# Surefire Hellfighter 4



## jellydonut (Apr 29, 2011)

http://soldiersystems.net/2011/04/29/surefire-hellfighter-4/
http://www.scribd.com/doc/54178262/HellFighter-4-by-SureFire

Most important changes seem to be:


> The HF4 features two settings; High: 3,000 lumens and Low: 1,000 lumens and also offers a strobe setting (comment: strobe mode is interesting - output still is not in PH40 range let alone NR range)
> The biggest improvement is the internal rechargeable lithium ion battery pack that will run the HF4 at full output for 30 minutes which is in addition to the 12v vehicle or BA-5590 power adapters. (half the runtime of a Helios)
> The HF4’s reflector has also been modified to improve beam reach and offer wider peripheral light for situational awareness. (They have finally moved to a smooth reflector - time will tell if it's as good as the Polarion reflector)
> SureFire has ingeniously integrated the carrying handle for dismounted use into the weapon mount. The mount itself has also been modified to include both the original heavy-duty T-rail clamp as well as an intermediary adapter mount that permits attaching the HF4 to a Picatinny rail. (a carry handle? revolutionary. sorry, I just had to.)


I'm not impressed that they're still playing catch-up to the Polarion Helios and Night Reaper, but it is news nonetheless.


----------



## andromeda.73 (Apr 29, 2011)

beautiful!!!:naughty:


----------



## dudemar (Apr 29, 2011)

jellydonut said:


> I'm not impressed that they're still playing catch-up to the Polarion Helios and Night Reaper, but it is news nonetheless.


 
I agree, looks pretty cool.


----------



## Acid87 (Apr 29, 2011)

If I had one of these I would mount two to my shoulders like Predator.


----------



## dudemar (Apr 29, 2011)

Acid87 said:


> If I had one of these I would mount two to my shoulders like Predator.

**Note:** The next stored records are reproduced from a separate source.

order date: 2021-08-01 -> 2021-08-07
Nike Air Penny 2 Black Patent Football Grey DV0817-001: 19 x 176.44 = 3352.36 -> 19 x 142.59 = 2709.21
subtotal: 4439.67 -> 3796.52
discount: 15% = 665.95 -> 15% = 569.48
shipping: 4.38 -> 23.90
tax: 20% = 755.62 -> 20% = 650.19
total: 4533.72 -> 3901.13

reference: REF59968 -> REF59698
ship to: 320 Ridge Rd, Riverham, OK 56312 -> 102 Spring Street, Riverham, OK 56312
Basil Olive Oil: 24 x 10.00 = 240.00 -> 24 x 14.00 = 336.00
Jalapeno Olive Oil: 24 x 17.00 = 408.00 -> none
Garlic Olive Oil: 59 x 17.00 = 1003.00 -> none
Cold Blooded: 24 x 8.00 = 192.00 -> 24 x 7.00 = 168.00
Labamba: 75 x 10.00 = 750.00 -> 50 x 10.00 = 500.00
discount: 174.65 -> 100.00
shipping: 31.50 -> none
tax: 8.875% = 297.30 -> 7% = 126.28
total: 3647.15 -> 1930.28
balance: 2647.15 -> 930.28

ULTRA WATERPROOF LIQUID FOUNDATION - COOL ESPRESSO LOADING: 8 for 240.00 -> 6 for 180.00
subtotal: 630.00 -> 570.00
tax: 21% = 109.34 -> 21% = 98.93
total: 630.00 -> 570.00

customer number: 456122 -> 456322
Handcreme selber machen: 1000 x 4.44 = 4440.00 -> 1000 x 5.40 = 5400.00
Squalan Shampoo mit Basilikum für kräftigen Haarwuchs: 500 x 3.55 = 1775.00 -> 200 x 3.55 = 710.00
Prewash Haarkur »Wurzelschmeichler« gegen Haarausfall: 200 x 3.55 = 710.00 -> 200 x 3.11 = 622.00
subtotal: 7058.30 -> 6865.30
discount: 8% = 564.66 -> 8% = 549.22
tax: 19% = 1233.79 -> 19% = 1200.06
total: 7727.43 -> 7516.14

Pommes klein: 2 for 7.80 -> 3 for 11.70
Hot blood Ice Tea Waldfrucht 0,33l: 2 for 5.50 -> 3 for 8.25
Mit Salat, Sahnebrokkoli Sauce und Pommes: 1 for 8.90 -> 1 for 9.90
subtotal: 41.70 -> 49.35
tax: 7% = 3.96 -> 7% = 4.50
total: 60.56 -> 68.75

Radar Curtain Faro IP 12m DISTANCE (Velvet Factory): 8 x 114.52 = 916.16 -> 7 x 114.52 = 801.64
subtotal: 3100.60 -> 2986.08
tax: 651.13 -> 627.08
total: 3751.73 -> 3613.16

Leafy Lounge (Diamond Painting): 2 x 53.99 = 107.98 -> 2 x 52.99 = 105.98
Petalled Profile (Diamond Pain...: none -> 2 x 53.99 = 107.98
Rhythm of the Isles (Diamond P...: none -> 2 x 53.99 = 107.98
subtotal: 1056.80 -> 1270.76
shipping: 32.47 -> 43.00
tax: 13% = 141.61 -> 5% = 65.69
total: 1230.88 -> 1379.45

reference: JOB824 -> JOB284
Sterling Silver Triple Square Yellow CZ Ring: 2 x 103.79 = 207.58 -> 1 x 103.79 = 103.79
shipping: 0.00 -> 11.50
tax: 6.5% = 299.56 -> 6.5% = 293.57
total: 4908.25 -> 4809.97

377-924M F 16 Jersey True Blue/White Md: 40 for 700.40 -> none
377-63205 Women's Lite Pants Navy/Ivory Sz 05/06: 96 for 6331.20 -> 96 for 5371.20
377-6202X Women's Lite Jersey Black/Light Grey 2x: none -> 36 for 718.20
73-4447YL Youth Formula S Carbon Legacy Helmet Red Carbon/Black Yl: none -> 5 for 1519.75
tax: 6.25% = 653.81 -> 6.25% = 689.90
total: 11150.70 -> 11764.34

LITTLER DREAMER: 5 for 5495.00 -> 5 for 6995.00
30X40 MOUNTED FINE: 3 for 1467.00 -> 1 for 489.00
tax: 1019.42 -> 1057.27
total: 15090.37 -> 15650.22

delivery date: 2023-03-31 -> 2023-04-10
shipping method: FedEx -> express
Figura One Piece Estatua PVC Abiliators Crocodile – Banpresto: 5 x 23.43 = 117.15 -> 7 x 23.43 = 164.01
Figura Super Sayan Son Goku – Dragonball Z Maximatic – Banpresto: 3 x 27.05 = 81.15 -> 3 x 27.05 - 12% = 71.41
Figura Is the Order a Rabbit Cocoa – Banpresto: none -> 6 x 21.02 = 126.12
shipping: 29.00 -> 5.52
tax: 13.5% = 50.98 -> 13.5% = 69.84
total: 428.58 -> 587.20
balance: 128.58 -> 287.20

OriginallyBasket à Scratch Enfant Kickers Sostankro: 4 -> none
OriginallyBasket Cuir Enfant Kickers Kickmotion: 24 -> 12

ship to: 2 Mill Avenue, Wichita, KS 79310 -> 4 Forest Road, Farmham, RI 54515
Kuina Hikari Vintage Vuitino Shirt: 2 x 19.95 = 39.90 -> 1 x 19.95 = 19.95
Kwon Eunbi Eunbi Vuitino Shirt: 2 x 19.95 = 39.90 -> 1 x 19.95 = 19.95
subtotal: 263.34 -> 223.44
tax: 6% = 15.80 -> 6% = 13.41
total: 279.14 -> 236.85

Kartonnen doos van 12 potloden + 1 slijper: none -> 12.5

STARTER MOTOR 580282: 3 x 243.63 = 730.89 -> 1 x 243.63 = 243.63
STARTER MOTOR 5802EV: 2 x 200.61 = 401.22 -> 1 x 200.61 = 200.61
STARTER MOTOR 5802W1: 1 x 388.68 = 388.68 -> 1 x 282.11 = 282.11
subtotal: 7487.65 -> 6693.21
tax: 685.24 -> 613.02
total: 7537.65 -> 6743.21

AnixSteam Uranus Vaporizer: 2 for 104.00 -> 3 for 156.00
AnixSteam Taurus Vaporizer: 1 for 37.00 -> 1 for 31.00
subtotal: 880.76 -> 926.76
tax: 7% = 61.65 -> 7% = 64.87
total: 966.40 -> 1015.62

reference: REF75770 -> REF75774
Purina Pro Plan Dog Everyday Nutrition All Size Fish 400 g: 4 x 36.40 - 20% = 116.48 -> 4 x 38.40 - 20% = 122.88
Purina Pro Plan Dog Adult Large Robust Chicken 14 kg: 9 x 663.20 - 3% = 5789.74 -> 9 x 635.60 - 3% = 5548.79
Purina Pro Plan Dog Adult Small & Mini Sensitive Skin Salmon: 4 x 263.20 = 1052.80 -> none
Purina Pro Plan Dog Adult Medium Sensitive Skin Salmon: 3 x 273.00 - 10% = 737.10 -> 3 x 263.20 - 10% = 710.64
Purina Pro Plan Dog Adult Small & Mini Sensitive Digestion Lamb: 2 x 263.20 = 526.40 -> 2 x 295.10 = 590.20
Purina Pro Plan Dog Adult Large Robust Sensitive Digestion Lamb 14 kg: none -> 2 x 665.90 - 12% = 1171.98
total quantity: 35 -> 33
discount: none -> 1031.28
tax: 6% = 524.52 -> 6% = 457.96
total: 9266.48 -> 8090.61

lol I feel the same about the PF50!!!


----------



## BVH (Apr 29, 2011)

I wonder why they went "lite" on the performance of this great looking piece of hardware. It's kind of like having an armored L35. It is beautiful, but...3000 Lumens??


----------



## dudemar (Apr 30, 2011)

I agree, what were they thinking?


----------



## andromeda.73 (Apr 30, 2011)

I think the Polarion is superior in everything!


----------



## dudemar (Apr 30, 2011)

andromeda.73 said:


> I think the Polarion is superior in everything!


 
Including price point. Great light, but wouldn't surprise me if this costs more than the NR.


----------



## Patriot (May 1, 2011)

BVH said:


> I wonder why they went "lite" on the performance of this great looking piece of hardware. It's kind of like having an armored L35. It is beautiful, but...3000 Lumens??


 
I completely agree and must say that I got an even bigger chuckle out of the 30 minute run-time. Even more baffling to me is the 12W low mode. Oooh, that's some serious efficiency, right. It's disappointing considering that they had some really promising handhelds (Arc1 & Arc2) on the drawing board (that is to say, listed in their catalog) a couple of years ago. It sure would be neat to see them continue on with the development of anything but vehicle mounted HID technology. There are so many other needs in the categories of Search and Rescue, Fire Fighting and Outdooring.


----------



## dudemar (May 1, 2011)

The strobe doesn't impress me very much either. At 3000 lumens and up you can just fry someone's retinas.

I was kinda hoping SF would come out with a 5,000+ lumen "Beast III" or follow through with the Arcs.


----------



## zemperfi (Jul 21, 2017)

2011....and still to this day...not that many of these out in the wild. Since then I've played with the Polarion etc. etc. People have a tendency to forget that the other flashlights have not been mounted to stand the recoil of a high caliber weapon.......


----------



## XeRay (Jul 24, 2017)

zemperfi said:


> 2011....and still to this day...not that many of these out in the wild. Since then I've played with the Polarion etc. etc. People have a tendency to forget that the other flashlights have not been mounted to stand the recoil of a high caliber weapon.......



The XeVision (Lemax) XV-LX50 and XV-LX70 can both handle the recoil of a 50 cal easily, especially when the battery is removed and it is powered remotely.


----------



## RT84 (Jul 24, 2017)

XeRay said:


> The XeVision (Lemax) XV-LX50 and XV-LX70 can both handle the recoil of a 50 cal easily, especially when the battery is removed and it is powered remotely.


XeRay your XV-LX70 lights sound awesome


----------



## XeRay (Jul 25, 2017)

RT84 said:


> XeRay your XV-LX70 lights sound awesome



Did you find our website www.Xevision.com ?


----------



## RT84 (Jul 26, 2017)

Found it thanks.


----------